## WHAT YOU WILL DO
For every record that follows, write out the text exactly and omit the picture, if one is present.

## DATA

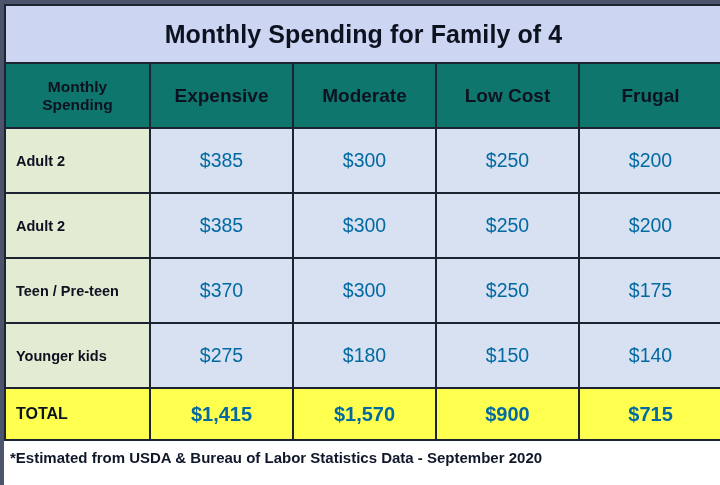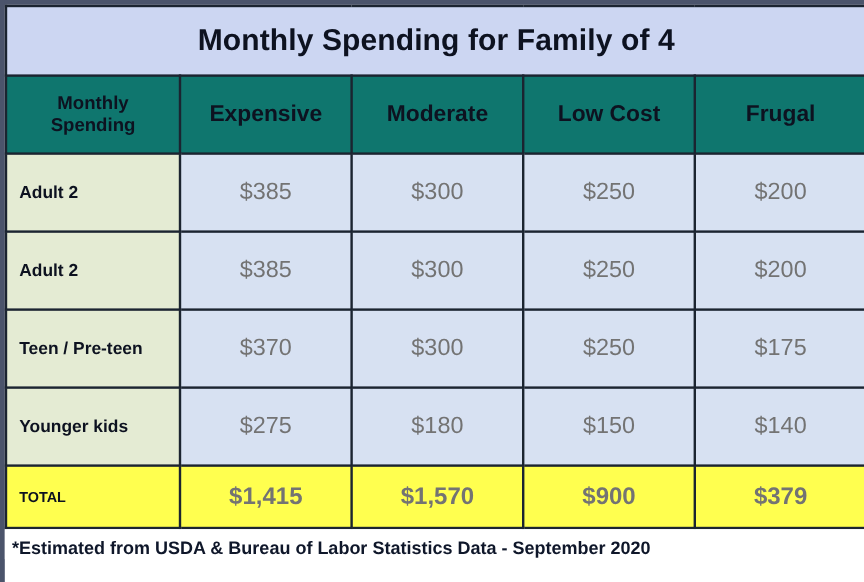--- a/index.html
+++ b/index.html
@@ -103,7 +103,7 @@
   .data-cell .cell-text {
     font-size: 19.5px;
     font-weight: normal;
-    color: #737373;
+    color: #0369a1;
   }
 
   

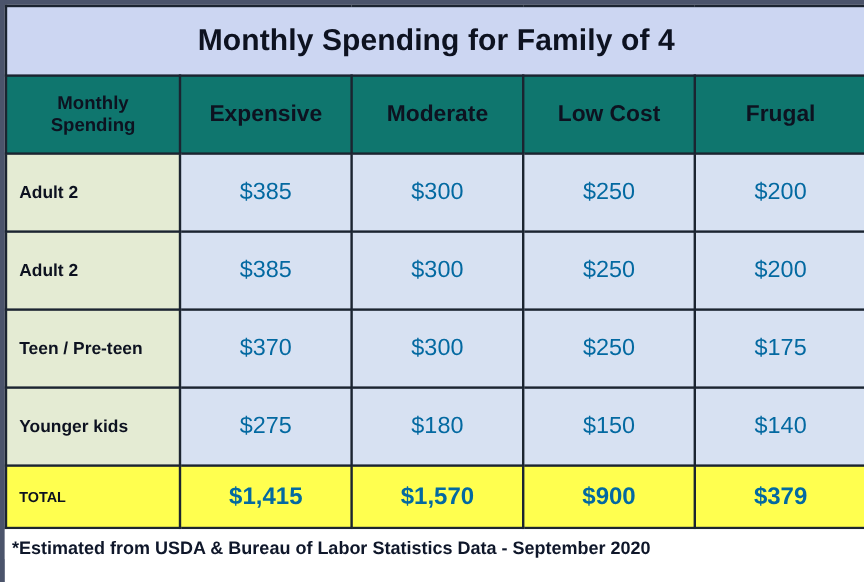--- a/index.html
+++ b/index.html
@@ -113,7 +113,7 @@
     height: 50px;
   }
   .total-row .row-label .row-label-text {
-    font-size: 12px;
+    font-size: 16px;
     font-weight: bold;
   }
   .total-row .data-cell .cell-text {

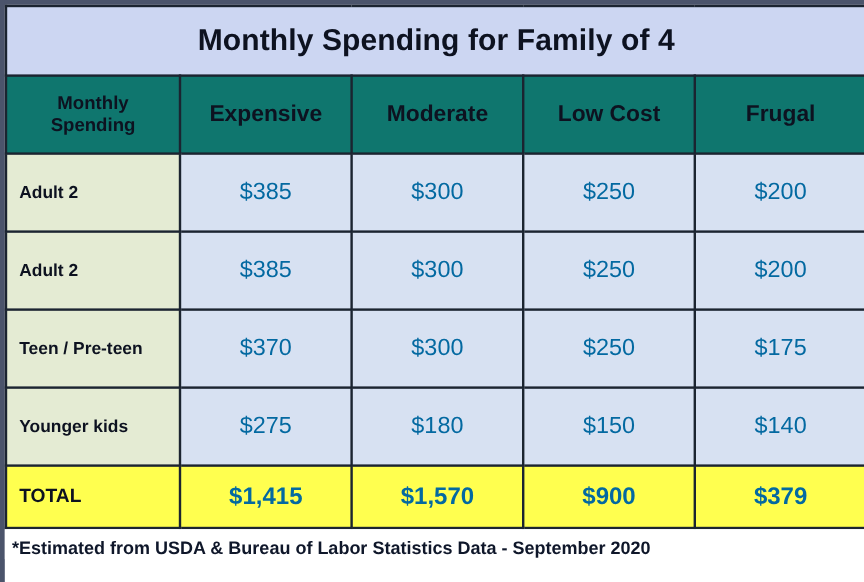--- a/index.html
+++ b/index.html
@@ -258,7 +258,7 @@
             <span class="cell-text">$900</span>
           </td>
           <td class="data-cell">
-            <span class="cell-text">$379</span>
+            <span class="cell-text">$715</span>
           </td>
         </tr>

## SOLUTION TO THE EXERCISE
--- a/index.html
+++ b/index.html
@@ -103,7 +103,7 @@
   .data-cell .cell-text {
     font-size: 19.5px;
     font-weight: normal;
-    color: #737373;
+    color: #0369a1;
   }
 
   

--- a/index.html
+++ b/index.html
@@ -113,7 +113,7 @@
     height: 50px;
   }
   .total-row .row-label .row-label-text {
-    font-size: 12px;
+    font-size: 16px;
     font-weight: bold;
   }
   .total-row .data-cell .cell-text {

--- a/index.html
+++ b/index.html
@@ -258,7 +258,7 @@
             <span class="cell-text">$900</span>
           </td>
           <td class="data-cell">
-            <span class="cell-text">$379</span>
+            <span class="cell-text">$715</span>
           </td>
         </tr>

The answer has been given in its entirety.